:: PROBLEM STATEMENT ::
Scan the records for "underline". Show the matching lines.

:: RECORDS FOR THIS EXERCISE ::
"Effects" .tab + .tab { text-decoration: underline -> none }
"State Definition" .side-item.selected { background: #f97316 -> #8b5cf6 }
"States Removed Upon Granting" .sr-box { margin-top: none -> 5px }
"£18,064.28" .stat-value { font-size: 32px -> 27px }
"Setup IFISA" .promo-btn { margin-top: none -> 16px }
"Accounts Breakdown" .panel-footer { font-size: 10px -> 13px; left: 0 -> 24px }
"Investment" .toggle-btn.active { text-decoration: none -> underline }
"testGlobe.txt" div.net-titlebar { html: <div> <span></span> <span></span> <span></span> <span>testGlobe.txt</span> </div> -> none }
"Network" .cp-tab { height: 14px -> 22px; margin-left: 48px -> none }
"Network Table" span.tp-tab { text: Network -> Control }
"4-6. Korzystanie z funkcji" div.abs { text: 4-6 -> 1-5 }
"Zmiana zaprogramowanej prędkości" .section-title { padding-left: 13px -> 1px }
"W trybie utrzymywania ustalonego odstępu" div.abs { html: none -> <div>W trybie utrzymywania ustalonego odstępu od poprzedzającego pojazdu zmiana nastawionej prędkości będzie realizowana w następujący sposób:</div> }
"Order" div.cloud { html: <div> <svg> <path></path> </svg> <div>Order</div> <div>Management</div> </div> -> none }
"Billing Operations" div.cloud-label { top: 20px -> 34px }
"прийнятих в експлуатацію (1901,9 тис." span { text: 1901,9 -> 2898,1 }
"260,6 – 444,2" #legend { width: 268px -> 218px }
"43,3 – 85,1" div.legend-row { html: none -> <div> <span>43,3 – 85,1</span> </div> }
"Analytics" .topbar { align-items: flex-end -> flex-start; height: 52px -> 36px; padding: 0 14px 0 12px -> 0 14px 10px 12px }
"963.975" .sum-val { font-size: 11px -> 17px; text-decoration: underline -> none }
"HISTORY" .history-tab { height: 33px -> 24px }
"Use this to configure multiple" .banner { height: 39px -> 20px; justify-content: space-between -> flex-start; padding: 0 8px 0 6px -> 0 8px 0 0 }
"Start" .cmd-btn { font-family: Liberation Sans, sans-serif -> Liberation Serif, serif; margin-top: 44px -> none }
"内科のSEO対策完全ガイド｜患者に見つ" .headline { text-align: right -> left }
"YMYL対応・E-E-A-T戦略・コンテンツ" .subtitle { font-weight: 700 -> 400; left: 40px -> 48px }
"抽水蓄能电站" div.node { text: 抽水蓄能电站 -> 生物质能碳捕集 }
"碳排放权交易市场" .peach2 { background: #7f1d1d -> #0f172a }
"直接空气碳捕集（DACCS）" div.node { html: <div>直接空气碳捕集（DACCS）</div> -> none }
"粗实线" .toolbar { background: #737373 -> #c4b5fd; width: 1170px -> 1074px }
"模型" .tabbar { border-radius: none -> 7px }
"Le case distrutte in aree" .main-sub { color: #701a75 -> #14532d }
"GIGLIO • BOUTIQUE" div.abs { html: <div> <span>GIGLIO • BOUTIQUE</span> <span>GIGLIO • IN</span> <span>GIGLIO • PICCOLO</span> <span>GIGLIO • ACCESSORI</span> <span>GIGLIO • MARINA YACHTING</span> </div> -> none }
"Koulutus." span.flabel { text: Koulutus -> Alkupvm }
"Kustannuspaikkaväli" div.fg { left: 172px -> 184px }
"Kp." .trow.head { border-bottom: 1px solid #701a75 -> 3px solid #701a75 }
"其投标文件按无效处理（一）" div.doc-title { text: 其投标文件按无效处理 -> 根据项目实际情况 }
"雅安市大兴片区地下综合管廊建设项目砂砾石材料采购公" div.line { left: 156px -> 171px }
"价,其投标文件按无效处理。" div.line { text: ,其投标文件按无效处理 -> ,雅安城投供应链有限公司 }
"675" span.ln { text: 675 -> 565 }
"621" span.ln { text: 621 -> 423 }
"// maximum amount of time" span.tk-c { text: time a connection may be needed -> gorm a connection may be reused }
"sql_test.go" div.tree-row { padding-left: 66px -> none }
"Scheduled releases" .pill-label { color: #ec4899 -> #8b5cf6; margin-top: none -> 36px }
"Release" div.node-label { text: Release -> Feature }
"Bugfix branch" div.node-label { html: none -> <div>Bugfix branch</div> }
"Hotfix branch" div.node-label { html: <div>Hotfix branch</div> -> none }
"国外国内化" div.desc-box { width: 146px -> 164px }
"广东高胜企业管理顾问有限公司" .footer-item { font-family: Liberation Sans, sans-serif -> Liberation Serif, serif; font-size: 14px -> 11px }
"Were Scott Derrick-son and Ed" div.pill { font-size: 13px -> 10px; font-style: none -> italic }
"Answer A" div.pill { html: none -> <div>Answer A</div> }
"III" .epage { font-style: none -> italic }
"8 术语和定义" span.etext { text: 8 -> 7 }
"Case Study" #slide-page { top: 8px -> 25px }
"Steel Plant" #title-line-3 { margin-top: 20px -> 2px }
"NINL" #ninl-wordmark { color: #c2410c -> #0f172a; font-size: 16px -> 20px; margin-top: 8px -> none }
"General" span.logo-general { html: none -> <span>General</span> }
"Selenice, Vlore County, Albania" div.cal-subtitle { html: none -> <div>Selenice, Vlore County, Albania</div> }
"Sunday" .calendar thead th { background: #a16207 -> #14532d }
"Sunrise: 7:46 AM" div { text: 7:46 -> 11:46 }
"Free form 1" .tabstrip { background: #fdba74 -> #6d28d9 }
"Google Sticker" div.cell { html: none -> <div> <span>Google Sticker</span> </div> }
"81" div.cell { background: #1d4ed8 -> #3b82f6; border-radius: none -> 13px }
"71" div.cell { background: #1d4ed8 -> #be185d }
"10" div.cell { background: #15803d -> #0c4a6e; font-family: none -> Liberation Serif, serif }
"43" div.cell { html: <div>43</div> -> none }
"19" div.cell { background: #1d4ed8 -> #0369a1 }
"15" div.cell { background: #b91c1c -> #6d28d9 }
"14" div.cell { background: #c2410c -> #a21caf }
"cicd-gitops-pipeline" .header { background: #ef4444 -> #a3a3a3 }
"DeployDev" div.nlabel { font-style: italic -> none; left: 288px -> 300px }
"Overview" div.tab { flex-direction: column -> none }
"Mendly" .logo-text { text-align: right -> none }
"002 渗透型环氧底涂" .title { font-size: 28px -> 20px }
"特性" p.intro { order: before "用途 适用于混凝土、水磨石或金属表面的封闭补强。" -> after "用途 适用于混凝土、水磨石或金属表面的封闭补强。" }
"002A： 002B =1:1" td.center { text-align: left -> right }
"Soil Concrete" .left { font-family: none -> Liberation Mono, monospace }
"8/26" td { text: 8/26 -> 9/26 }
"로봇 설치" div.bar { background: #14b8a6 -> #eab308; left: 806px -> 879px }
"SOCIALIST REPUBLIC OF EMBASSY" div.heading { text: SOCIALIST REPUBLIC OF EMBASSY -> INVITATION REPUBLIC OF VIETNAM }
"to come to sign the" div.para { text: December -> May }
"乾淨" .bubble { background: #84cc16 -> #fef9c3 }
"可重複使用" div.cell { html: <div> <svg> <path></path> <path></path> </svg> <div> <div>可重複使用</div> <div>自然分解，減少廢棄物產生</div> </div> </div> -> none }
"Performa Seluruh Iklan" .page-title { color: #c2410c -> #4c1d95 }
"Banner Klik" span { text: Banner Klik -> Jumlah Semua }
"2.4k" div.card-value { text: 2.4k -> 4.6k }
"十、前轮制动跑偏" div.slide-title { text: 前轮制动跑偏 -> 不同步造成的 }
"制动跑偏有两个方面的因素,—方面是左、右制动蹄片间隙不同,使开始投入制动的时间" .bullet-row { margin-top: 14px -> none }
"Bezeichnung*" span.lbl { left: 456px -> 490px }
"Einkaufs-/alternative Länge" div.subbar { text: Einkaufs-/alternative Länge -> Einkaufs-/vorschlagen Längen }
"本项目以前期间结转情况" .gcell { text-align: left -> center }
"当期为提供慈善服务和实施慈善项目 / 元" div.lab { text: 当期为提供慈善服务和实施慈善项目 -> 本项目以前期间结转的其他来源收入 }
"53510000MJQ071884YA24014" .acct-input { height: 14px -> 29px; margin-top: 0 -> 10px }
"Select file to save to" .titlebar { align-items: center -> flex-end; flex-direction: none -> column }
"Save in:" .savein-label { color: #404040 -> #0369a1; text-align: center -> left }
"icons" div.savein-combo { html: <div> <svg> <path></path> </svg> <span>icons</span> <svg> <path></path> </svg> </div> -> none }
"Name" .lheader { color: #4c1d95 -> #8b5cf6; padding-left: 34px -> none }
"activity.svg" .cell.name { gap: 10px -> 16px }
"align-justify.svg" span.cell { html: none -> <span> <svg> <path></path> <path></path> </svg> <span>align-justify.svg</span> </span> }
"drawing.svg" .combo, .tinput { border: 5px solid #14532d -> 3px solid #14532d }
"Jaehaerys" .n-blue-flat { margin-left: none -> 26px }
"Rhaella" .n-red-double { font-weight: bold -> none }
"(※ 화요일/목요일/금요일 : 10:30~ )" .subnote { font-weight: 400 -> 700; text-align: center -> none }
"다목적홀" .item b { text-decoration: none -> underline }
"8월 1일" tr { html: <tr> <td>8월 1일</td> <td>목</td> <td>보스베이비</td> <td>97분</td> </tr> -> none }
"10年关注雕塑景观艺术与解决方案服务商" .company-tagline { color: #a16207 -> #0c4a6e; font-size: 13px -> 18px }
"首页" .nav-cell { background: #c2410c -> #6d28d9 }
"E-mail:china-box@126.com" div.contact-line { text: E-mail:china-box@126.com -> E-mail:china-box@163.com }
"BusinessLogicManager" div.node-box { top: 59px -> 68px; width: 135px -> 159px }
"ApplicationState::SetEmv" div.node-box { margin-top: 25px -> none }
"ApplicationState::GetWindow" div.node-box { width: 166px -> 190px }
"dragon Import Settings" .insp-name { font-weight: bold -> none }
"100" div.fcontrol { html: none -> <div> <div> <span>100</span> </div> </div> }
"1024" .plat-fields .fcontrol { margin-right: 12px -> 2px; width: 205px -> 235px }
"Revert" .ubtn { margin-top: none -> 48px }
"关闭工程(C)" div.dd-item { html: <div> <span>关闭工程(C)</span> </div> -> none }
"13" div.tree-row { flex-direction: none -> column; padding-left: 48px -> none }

:: EXERCISE OUTPUT ::
"Effects" .tab + .tab { text-decoration: underline -> none }
"Investment" .toggle-btn.active { text-decoration: none -> underline }
"963.975" .sum-val { font-size: 11px -> 17px; text-decoration: underline -> none }
"다목적홀" .item b { text-decoration: none -> underline }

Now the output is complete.